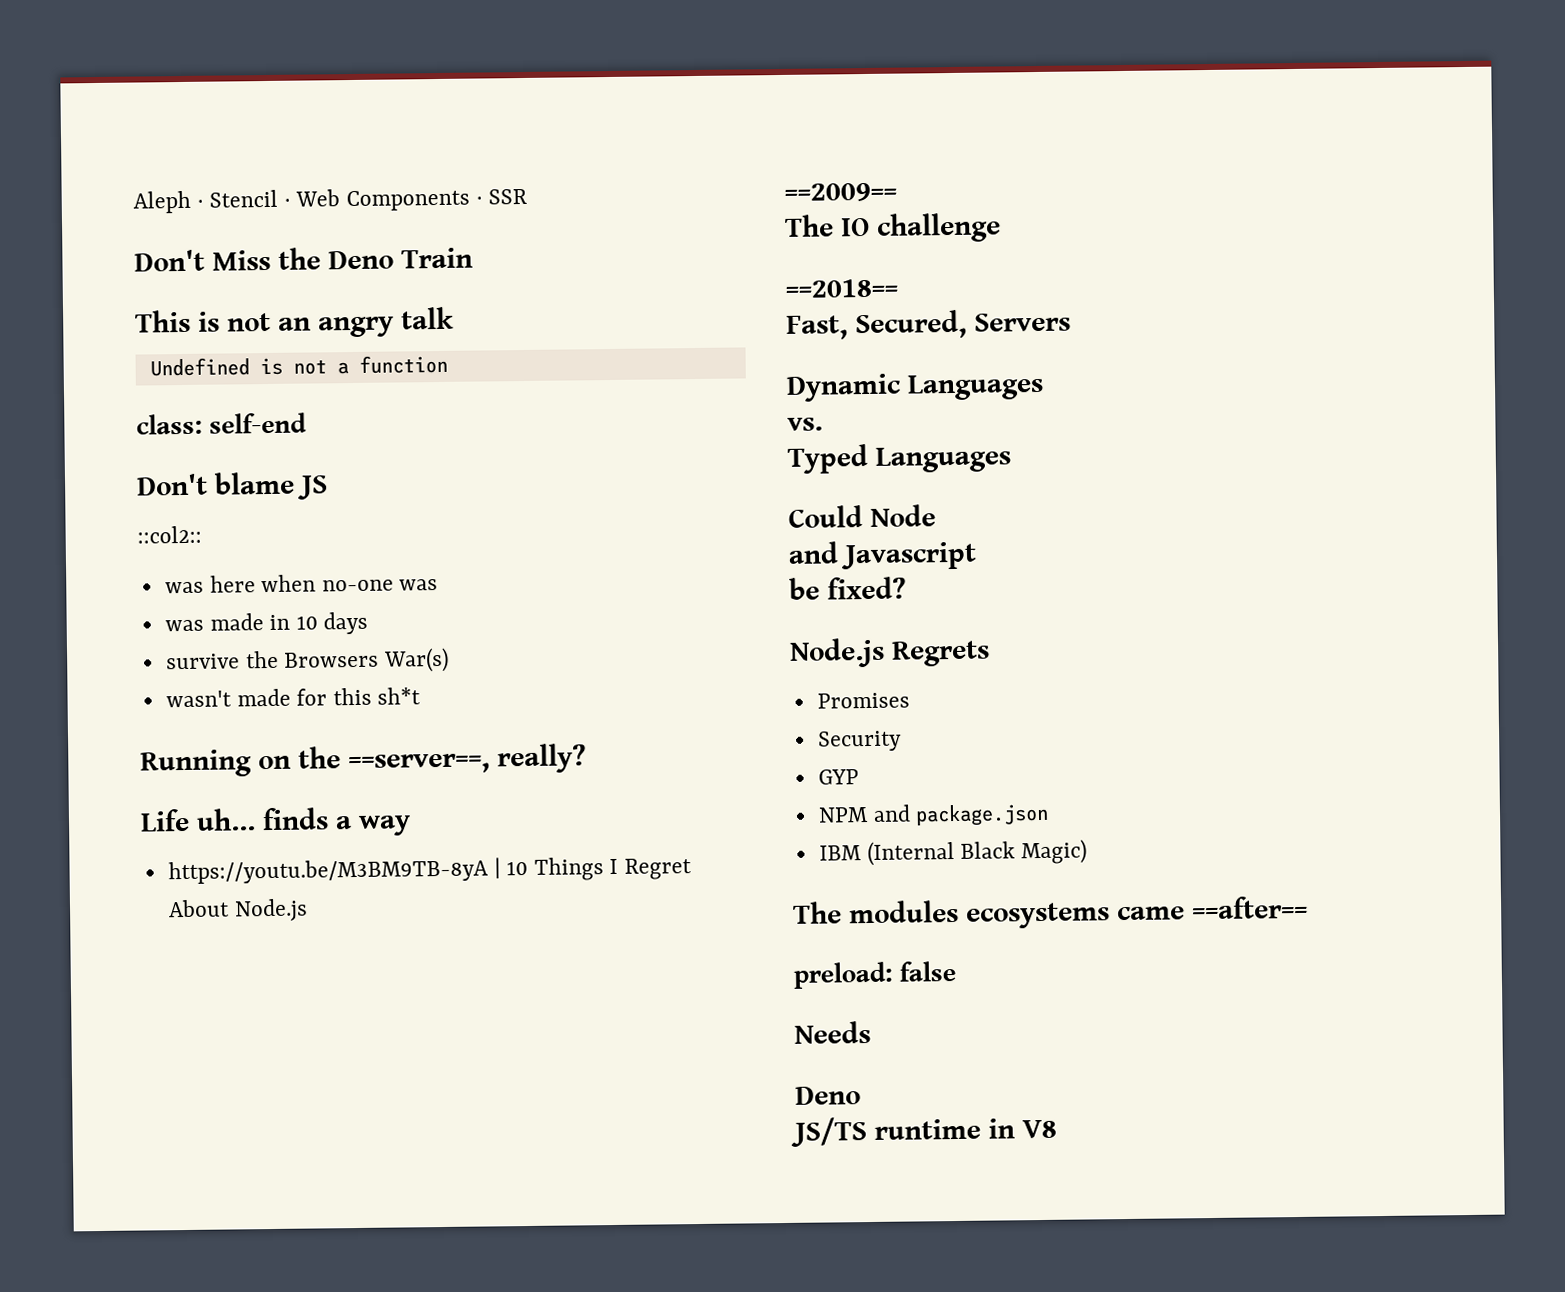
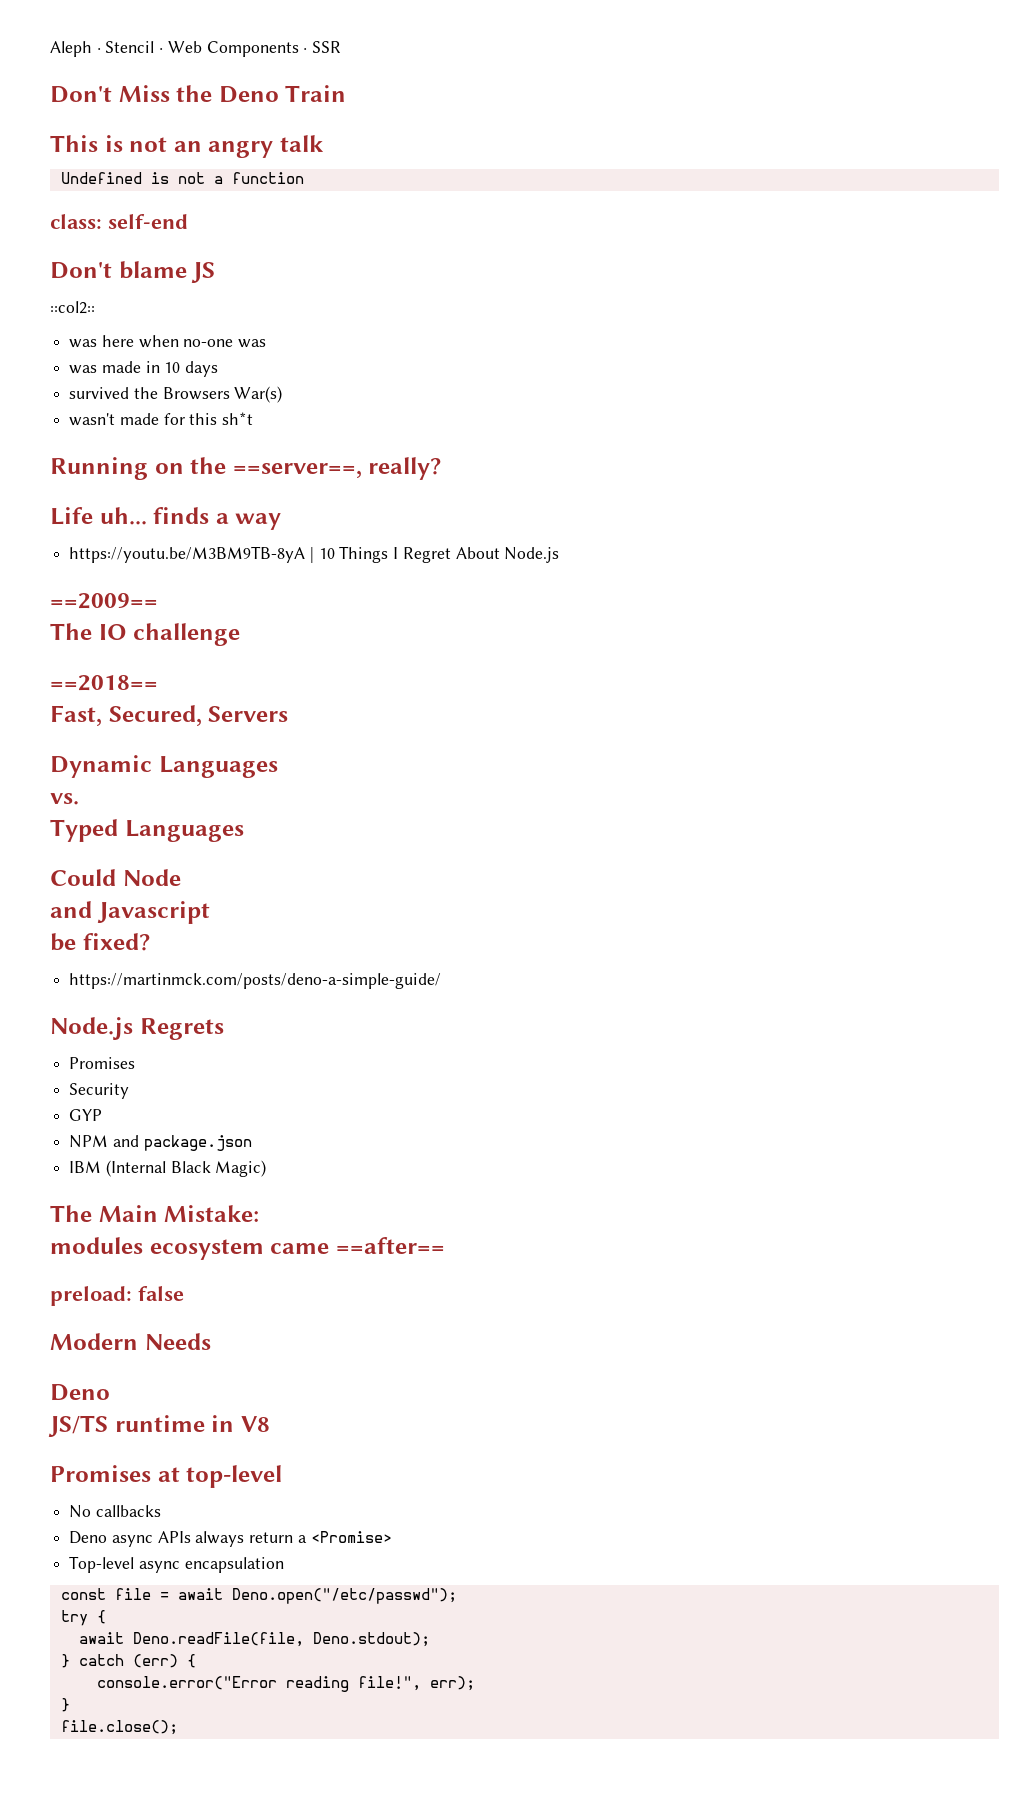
- survive the Browsers War(s)
+ survived the Browsers War(s)
+ https://martinmck.com/posts/deno-a-simple-guide/
- The modules ecosystems came ==after==
+ The Main Mistake:
+ modules ecosystem came ==after==
- Needs
+ Modern Needs
+ Promises at top-level
+ No callbacks
+ Deno async APIs always return a <Promise>
+ Top-level async encapsulation
+ const file = await Deno.open("/etc/passwd");
+ try {
+ await Deno.readFile(file, Deno.stdout);
+ } catch (err) {
+ console.error("Error reading file!", err);
+ }
+ file.close();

What you are asked to do: Reproduce the listing above exactly, but skip the pictures.

Output for this exercise:
- survive the Browsers War(s)
+ survived the Browsers War(s)
+ https://martinmck.com/posts/deno-a-simple-guide/
- The modules ecosystems came ==after==
+ The Main Mistake:
+ modules ecosystem came ==after==
- Needs
+ Modern Needs
+ Promises at top-level
+ No callbacks
+ Deno async APIs always return a <Promise>
+ Top-level async encapsulation
+ const file = await Deno.open("/etc/passwd");
+ try {
+ await Deno.readFile(file, Deno.stdout);
+ } catch (err) {
+ console.error("Error reading file!", err);
+ }
+ file.close();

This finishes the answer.